A lot of special drugs are also needed. Those are fluamzenil, narcan, lidocaine, betablockers, atropine, dopamine, epinephrine, prednisone, dextrose.

Steinberg says when giving sedation you also need BLS (basic life support) and ACLS (advanced cardiac life support) trained assistant. 

3: Inadequate preparation for an emergency. You need to have the drugs ready, equipment ready, have a person ready to help you. You need to be prepared to use those medicine and equipment in the case of emergency.

4: Improper care during the arrest. MJ’s breathing had stopped and CM didn't follow proper protocol. 
Steinberg explains cardiac arrest which is when heart stops beating. There’s no blood pressure and the patient collapses. In that case you call 911, use a defibrillator, and do CPR on a hard surface. 

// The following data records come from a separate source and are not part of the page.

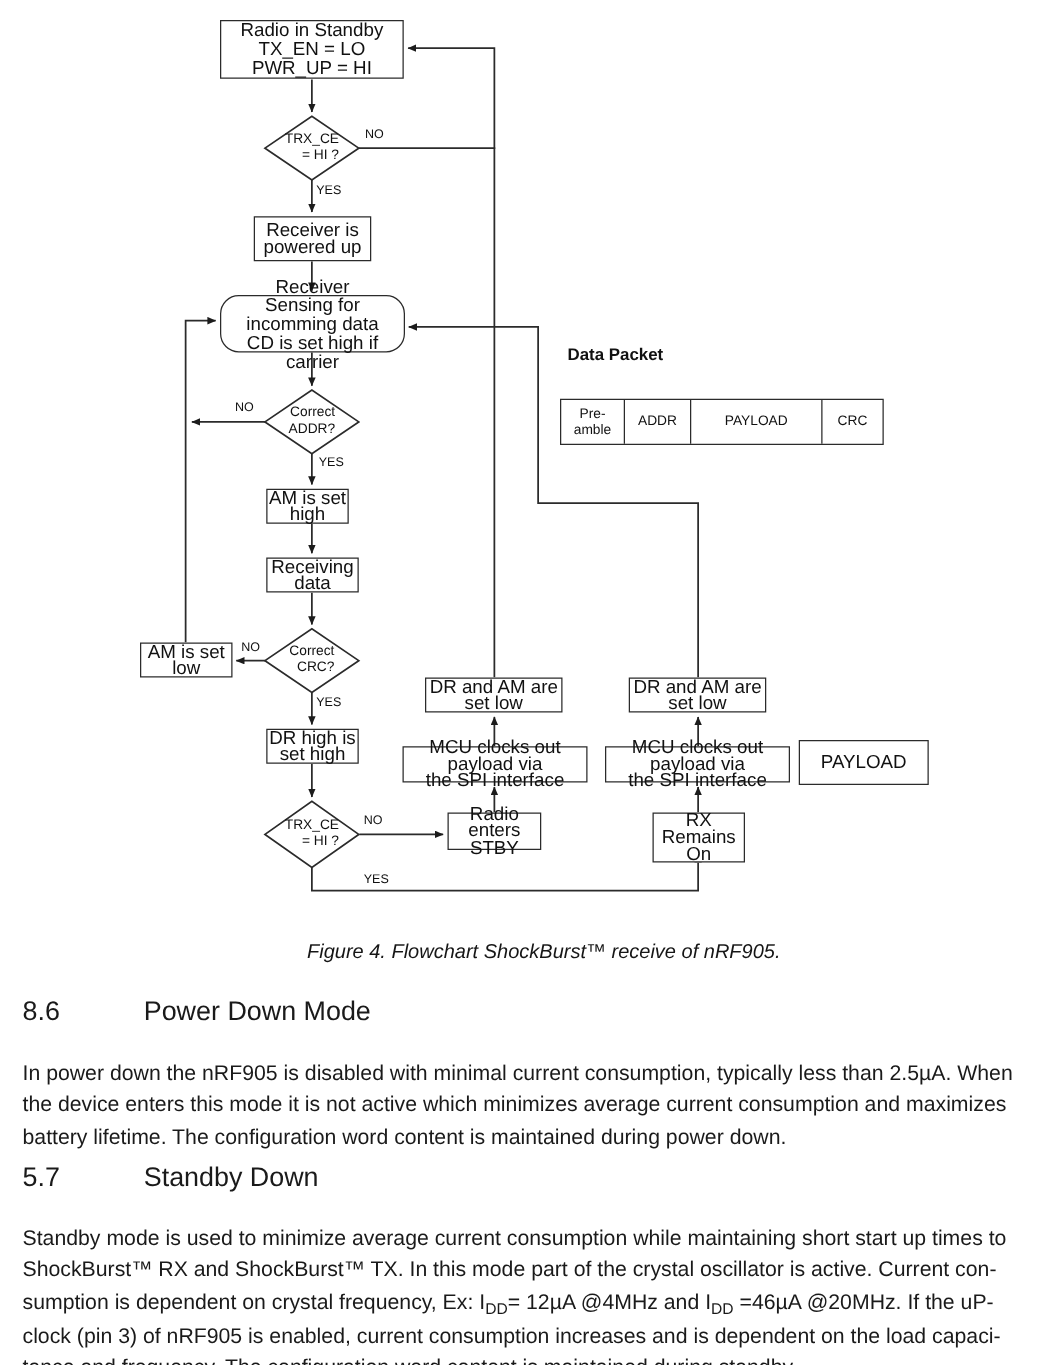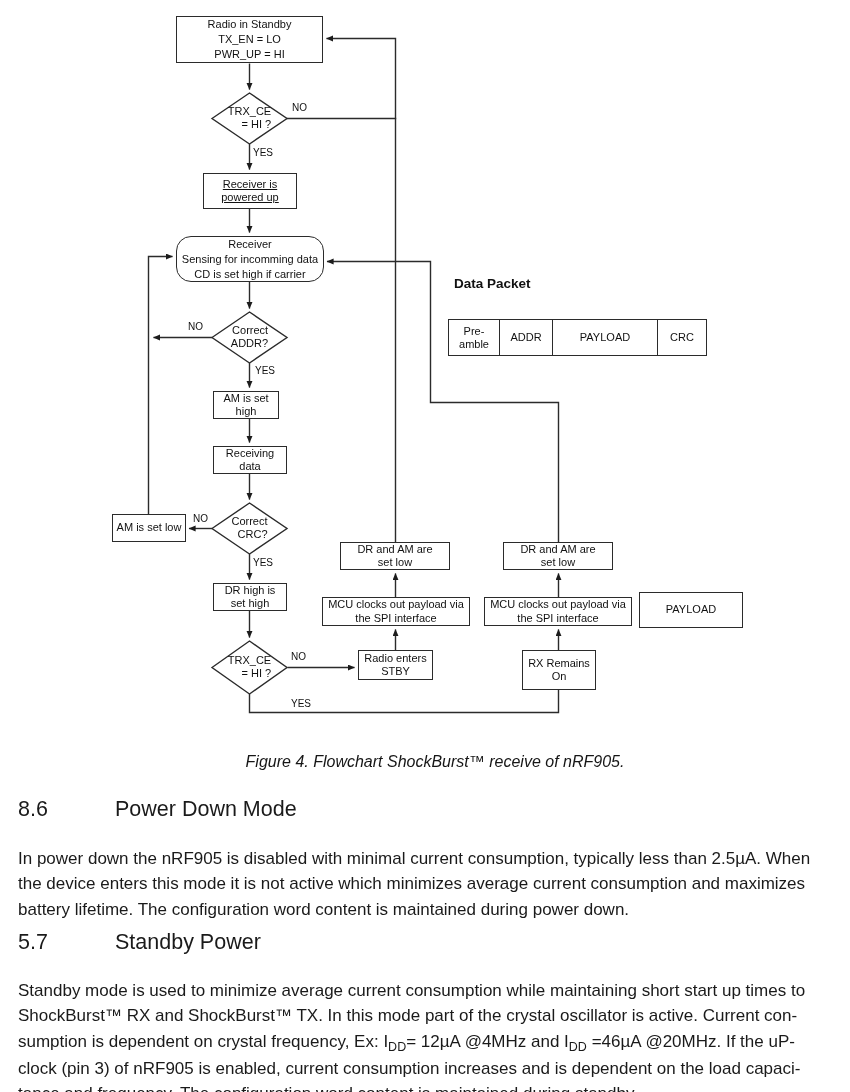"Radio in Standby" .fbox { font-size: 11px -> 15px }
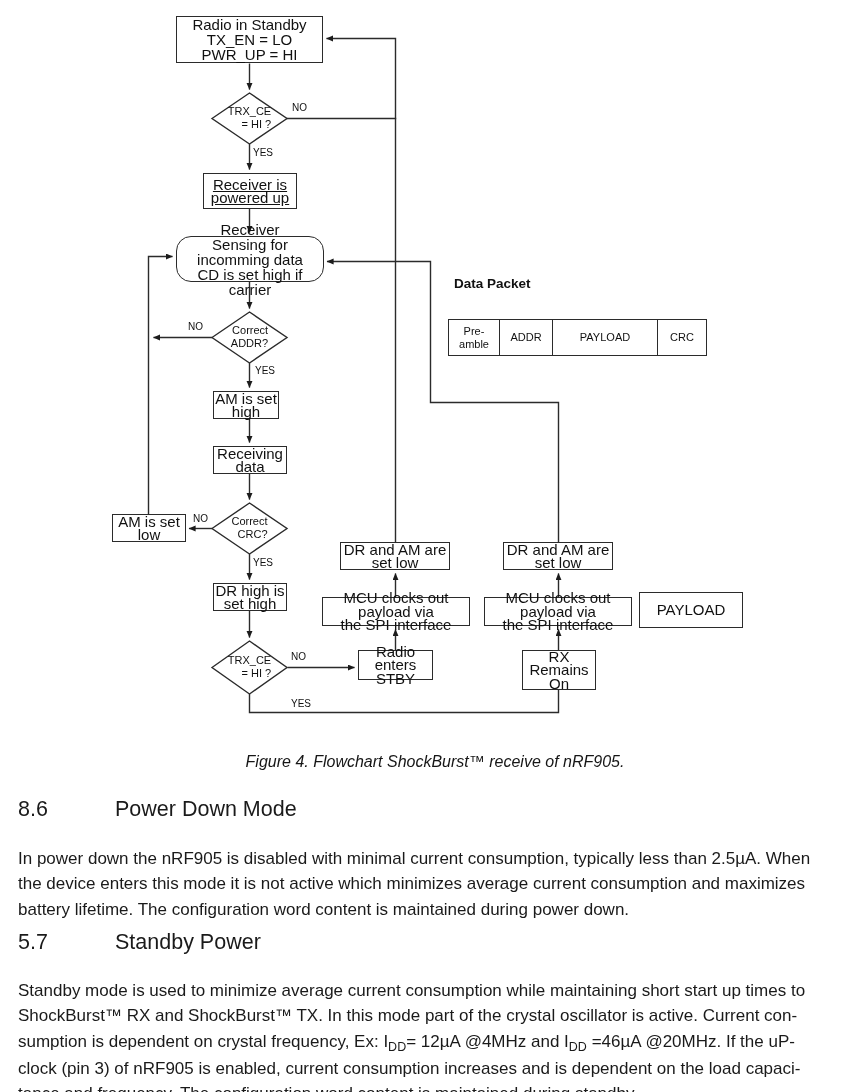"Receiver is" div.fbox { text-decoration: underline -> none }
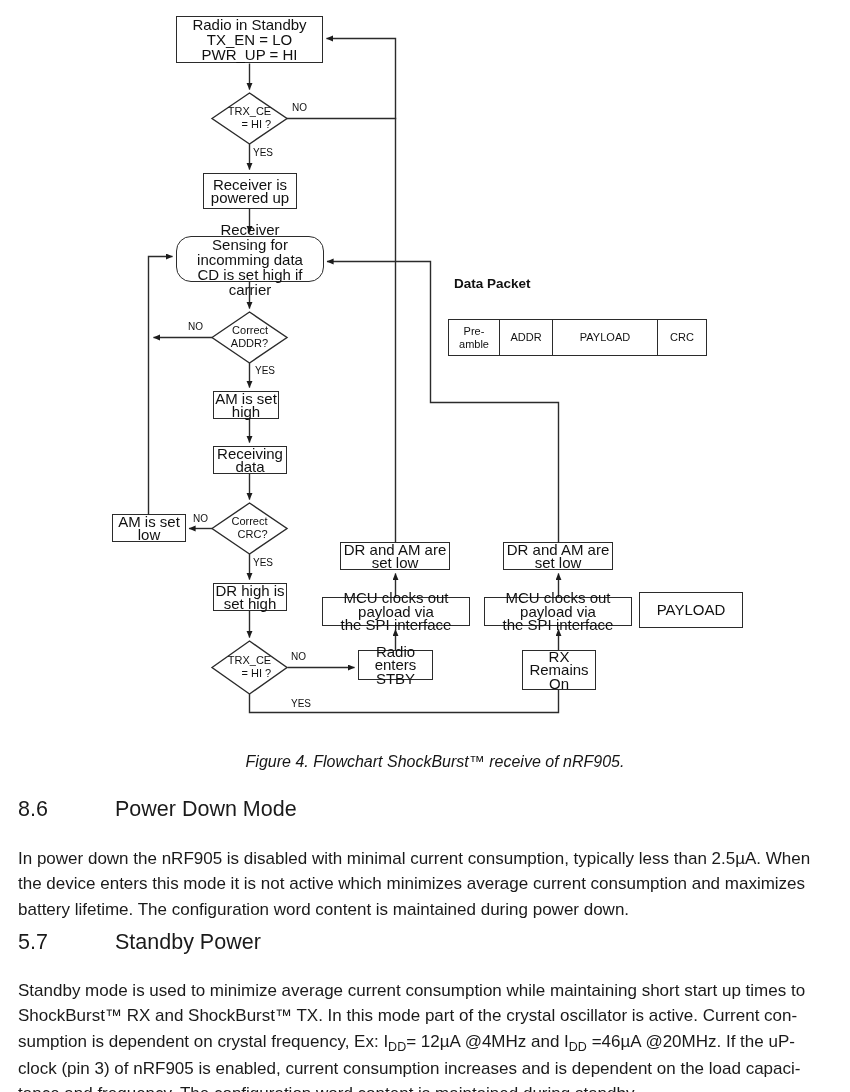"Standby Power" span { text: Power -> Down }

In MJ's case, it was a respiratory arrest. MJ stopped breathing and the oxygen goes down. Then heart started to beat harder while trying to distribute little oxygen in the body. According CM’s statement this is where CM found MJ. If you do nothing, the heart weakens because of lack of oxygen, and stops contracting but there is still an electrical activity. That’s PEA (Pulseless Electrical Activity). After PEA, there's asystole. 

Steinberg says CM should have called 911 immediately then try to arouse MJ, should have used the Ambu bag and give him Flumanezil. Steinberg says it’s inexcusable that CM did chest compressions. This was a respiratory arrest not a cardiac arrest and there was blood pressure and pulse. CM should NOT have done CPR. 

CM’s CPR was poor quality because MJ was on a bed. It has to be done on a hard surface such as on the floor and should have done CPR with 2 hands. Steinberg says it would have been very easy to put MJ on the floor. 

5: Failing to call for help. CM should have called 911 immediately. CM should have known that he didn’t have any of the medications and the equipment and he had to call for help. But CM instead called MAW which caused a significant delay. EMS was only 4 minutes away. If CM had called them he could have gotten help sooner.

For every minute delay in calling EMS, there are less and less chances the patient will survive and there is a risk of permanent brain damage. Walgren: “Every minute counts”. 

Steinberg also thought it was bizarre to call an assistant instead of calling 911. CM as a medical doctor should have realized he needed help and call 911. 

6: Failure to maintain proper medical records. Medical records are important because of several reasons. Insurance companies want them. Second reason is litigation. The most important reason is for better health care for the patient. CM did not document a single thing. He didn’t ask when the last time MJ ate was, he had no vital sign records, he had no physical exam. There was no informed consent. He didn’t write what medication he gave and what was the reaction. CM was confused and was not able to explain MJ's history or what he gave him to the ER doctor or EMTs. Walgren asks if he could be dishonest rather than confused. 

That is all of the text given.